Some of the gains have been stunning. In 2010, Alabama Republicans flipped both houses of the state legislature, gaining 21 House seats out of 105 total representatives in the state. In Kansas, Republicans held control of the state House, while adding 15 seats. In North Dakota, where a new abortion ban is under consideration, Republicans already controlled the legislature before 2010, but they've added 13 House seats and seven Senate seats in the last two elections.

New bans and regulations are forcing a legal issue over when abortion can be banned, as 20-week limits seem to violate Roe v. Wade. In that case, the Supreme Court decided states could only ban abortions after "viability"—the point at which a fetus can survive outside its mother's womb—and that typically occurs at 28 weeks, well after the mark laid out in the recent wave of 20-week (and now 12-week) bans.

Last week, as Arkansas banned abortions in landmark fashion, a federal district judge overturned Idaho's ban as unconstitutional, citing the "viability" mark laid out in Roe. Abortion-rights advocates have challenged laws in Arizona and Georgia, and they plan to challenge Arkansas's.

"It really is sort of a poke of a stick in the eye of the Supreme Court, to dare them to take the case," said Widener University law professor John Culhane. "It's pretty clear from the most recent of the big Supreme Court cases ... that no outright ban can be placed before viability."

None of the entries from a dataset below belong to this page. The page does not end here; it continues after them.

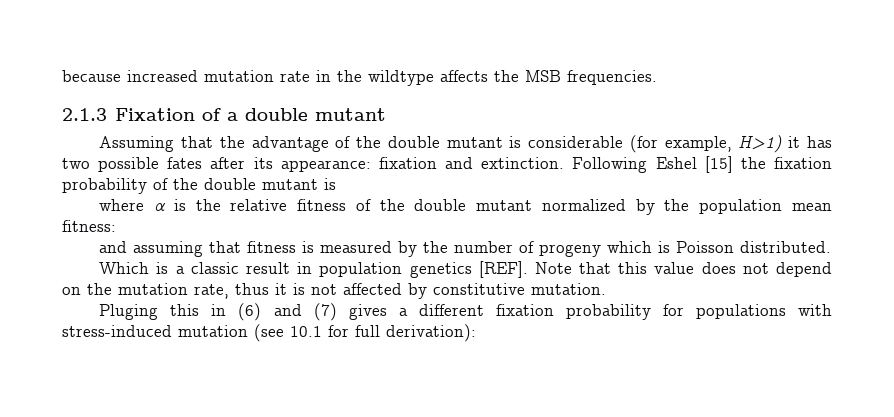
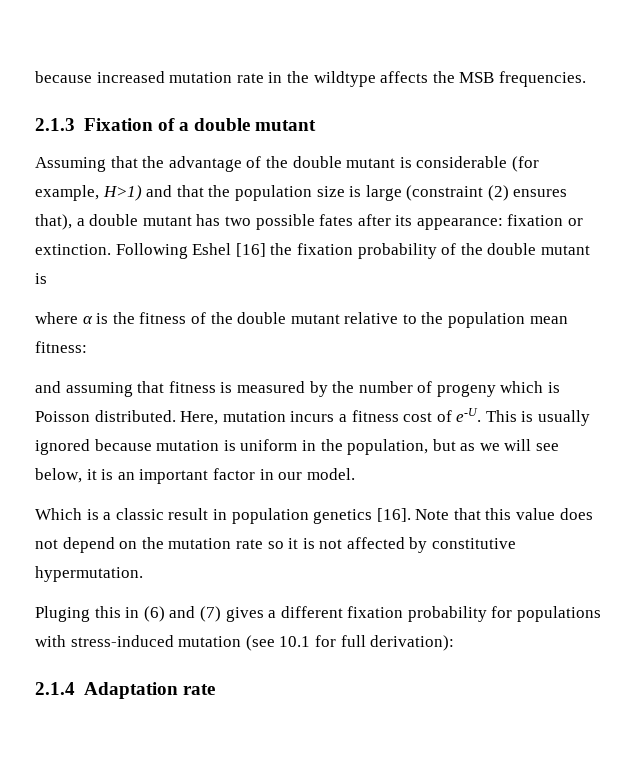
- Assuming that the advantage of the double mutant is considerable (for example, H>1) it has two possible fates after its appearance: fixation and extinction.
+ Assuming that the advantage of the double mutant is considerable (for example, H>1) and that the population size is large (constraint (2) ensures that), a double mutant has two possible fates after its appearance: fixation or extinction.
- Following Eshel [15] the fixation probability of the double mutant is
+ Following Eshel [16] the fixation probability of the double mutant is
- where α is the relative fitness of the double mutant normalized by the population mean fitness:
+ where α is the fitness of the double mutant relative to the population mean fitness:
+ Here, mutation incurs a fitness cost of e-U. This is usually ignored because mutation is uniform in the population, but as we will see below, it is an important factor in our model.
- Which is a classic result in population genetics [REF].
+ Which is a classic result in population genetics [16].
- Note that this value does not depend on the mutation rate, thus it is not affected by constitutive mutation.
+ Note that this value does not depend on the mutation rate so it is not affected by constitutive hypermutation.
+ 2.1.4 Adaptation rate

And that's part of the pro-life movement's goal: To put abortion back in front of the Supreme Court, get Roe v. Wade overturned, and return abortion policymaking power to the states.

"We believe it can and will be overturned," AUL's Hamrick said. "It should be returned to the states. The Supreme Court set itself up as the abortion control board of the United States."

If states keep passing laws, and anti-abortion activists get their way, the Supreme Court may have to decide whether it will take up the issue once again.